## [User interface change data]

· · ·

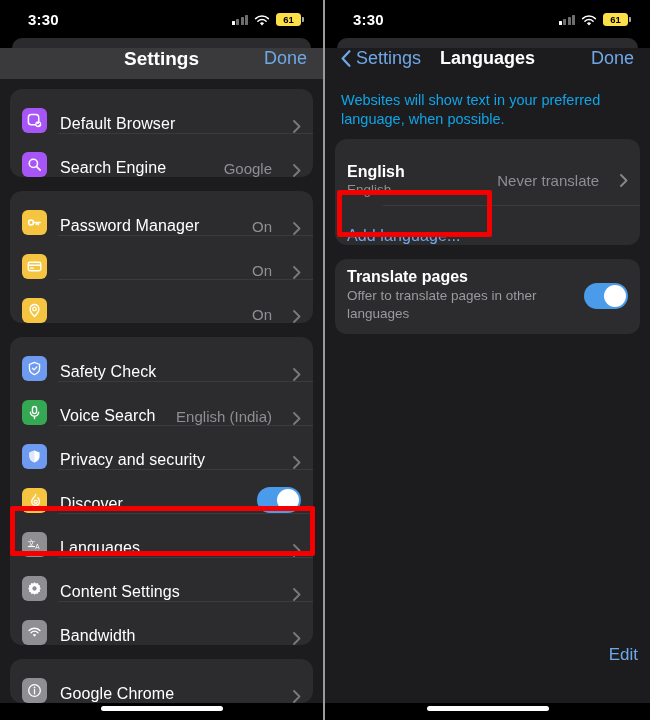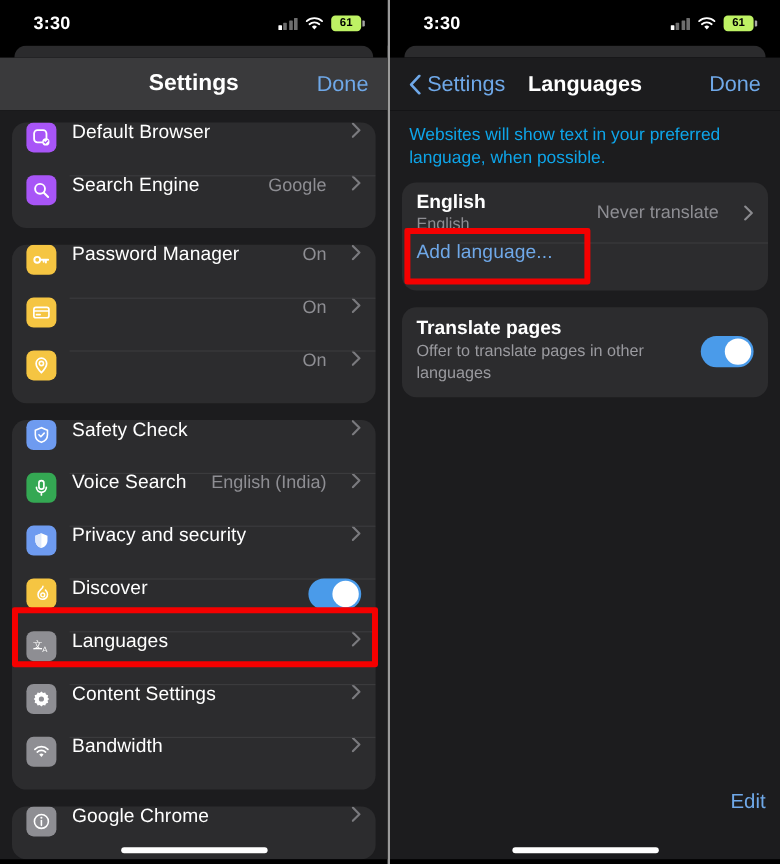--- a/index.html
+++ b/index.html
@@ -39,7 +39,7 @@
   .wifi { width: 16px; height: 12px; position: relative; }
   .batt {
     position: relative; width: 25px; height: 13px;
-    border-radius: 3.5px; background: #bef264; color: #000;
+    border-radius: 3.5px; background: #fde047; color: #000;
     font-size: 9.5px; font-weight: 700; line-height: 13px; text-align: center;
   }
   .batt::after{

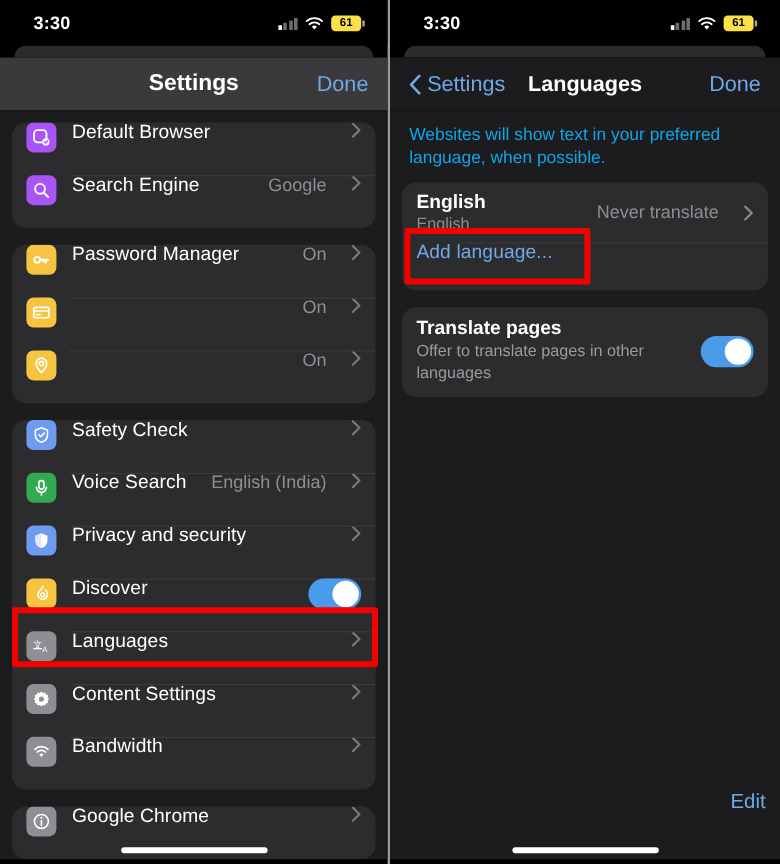--- a/index.html
+++ b/index.html
@@ -53,8 +53,8 @@
     border-radius: 12px 12px 0 0; margin: 0 12px;
   }
   .navbar {
-    height: 44px; background:#3a3a3c;
-    display:flex; align-items:center; position:relative;
+    height: 31px; background:#3a3a3c;
+    display:flex; align-items:flex-start; position:relative;
     padding: 0 16px;
   }
   .navbar .title {

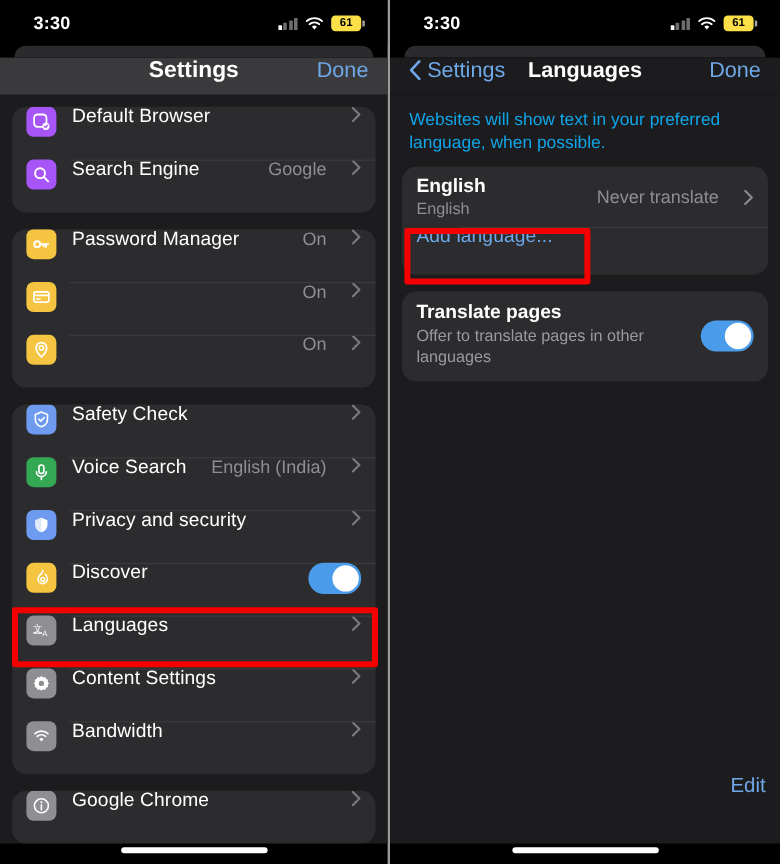--- a/index.html
+++ b/index.html
@@ -84,7 +84,7 @@
     background:#2c2c2e; border-radius:12px; overflow:hidden; margin-bottom:14px;
   }
   .row {
-    display:flex; align-items:flex-start; gap:13px;
+    display:flex; align-items:flex-end; gap:13px;
     padding: 0 12px; height: 44px; position:relative; cursor:pointer;
   }
   .row + .row::before{

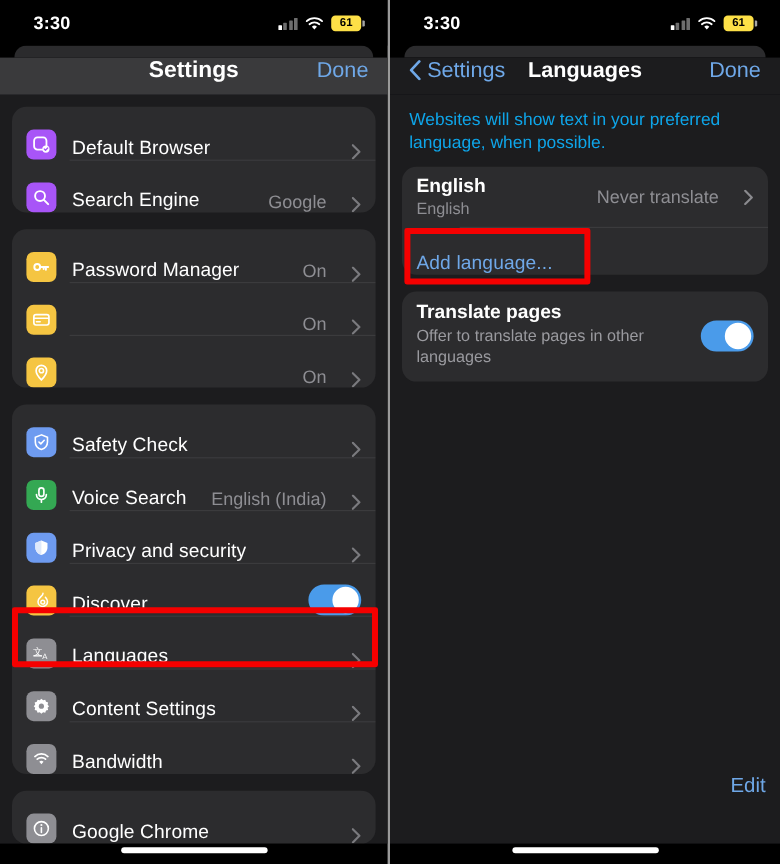--- a/index.html
+++ b/index.html
@@ -119,7 +119,7 @@
     padding: 12px 6px 10px 6px;
   }
   .row.two {
-    height:auto; padding-top:8px; padding-bottom:8px; align-items:flex-start;
+    height:auto; padding-top:24px; padding-bottom:8px; align-items:flex-start;
   }
   .row.two .txt { display:flex; flex-direction:column; gap:1px; }
   .row.two .t1 { font-size:16px; color:#fff; font-weight:600; }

· · ·

## [PROBLEM DETAILS]
Find each line above that contains "width", and copy those lines.

## [SOLVED EXERCISE]
   .wifi { width: 16px; height: 12px; position: relative; }
     position: relative; width: 25px; height: 13px;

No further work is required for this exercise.